Study material:
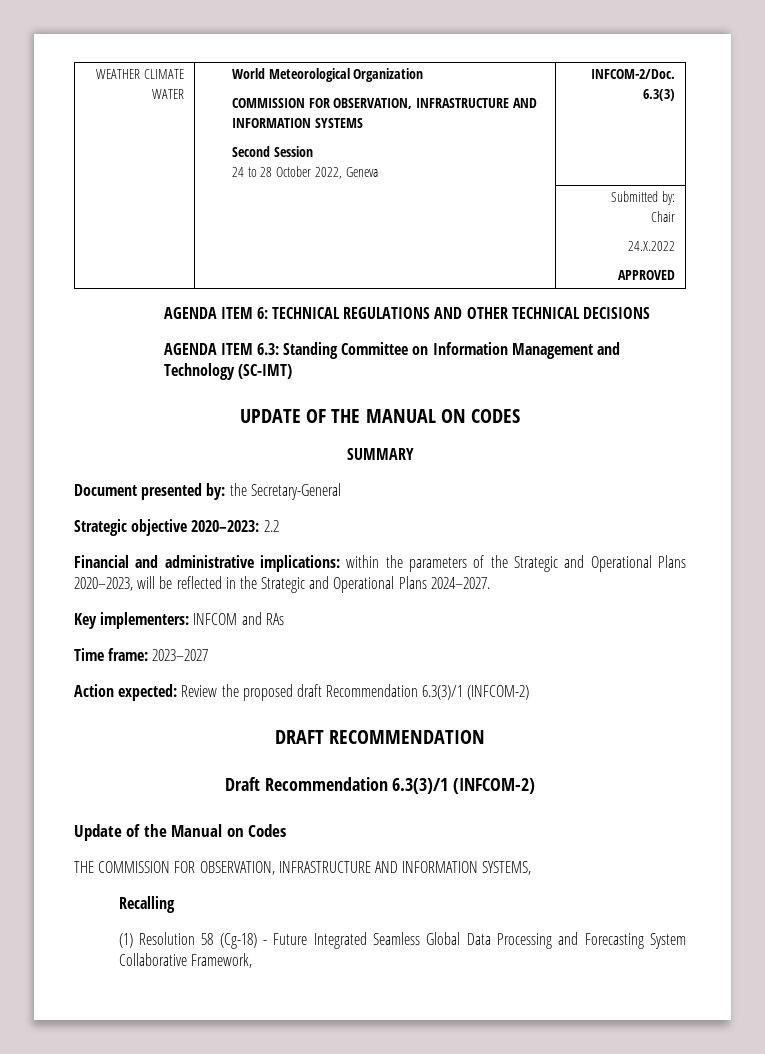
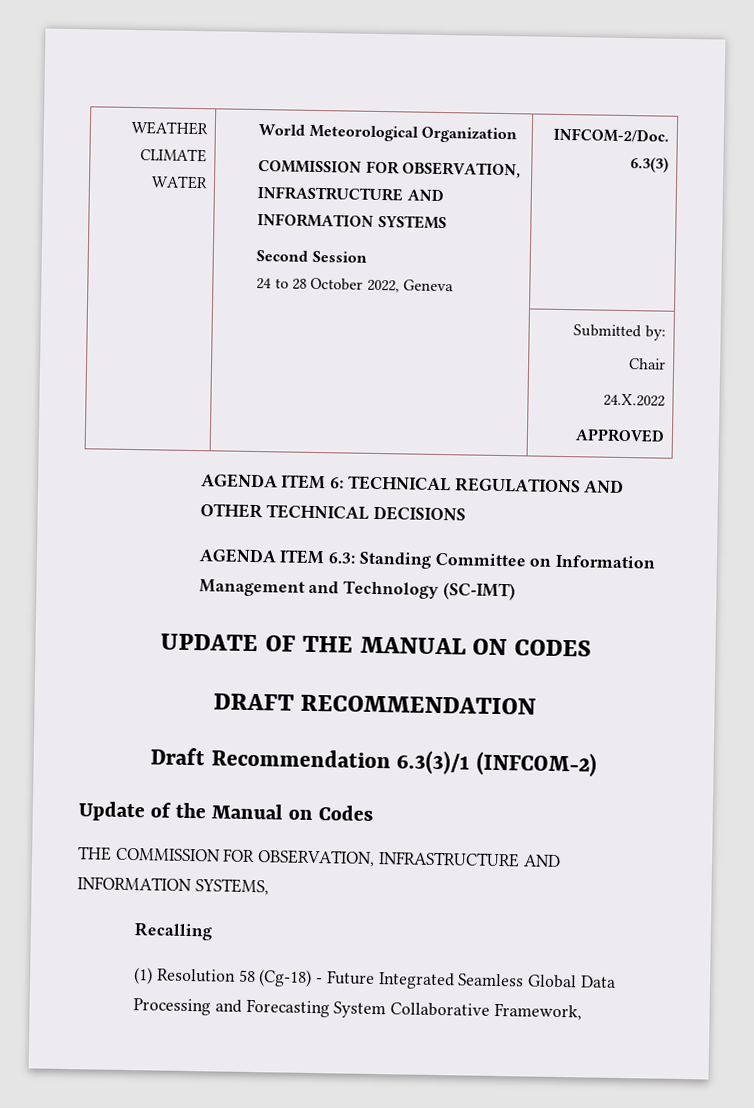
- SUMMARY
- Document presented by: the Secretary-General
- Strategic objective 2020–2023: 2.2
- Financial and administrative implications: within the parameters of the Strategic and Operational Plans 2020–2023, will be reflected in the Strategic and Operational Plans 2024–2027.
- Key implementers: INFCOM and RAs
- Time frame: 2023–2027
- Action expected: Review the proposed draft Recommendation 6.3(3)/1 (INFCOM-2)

Required work: Please output the records exactly, leaving the pictures out.

Response below:
- SUMMARY
- Document presented by: the Secretary-General
- Strategic objective 2020–2023: 2.2
- Financial and administrative implications: within the parameters of the Strategic and Operational Plans 2020–2023, will be reflected in the Strategic and Operational Plans 2024–2027.
- Key implementers: INFCOM and RAs
- Time frame: 2023–2027
- Action expected: Review the proposed draft Recommendation 6.3(3)/1 (INFCOM-2)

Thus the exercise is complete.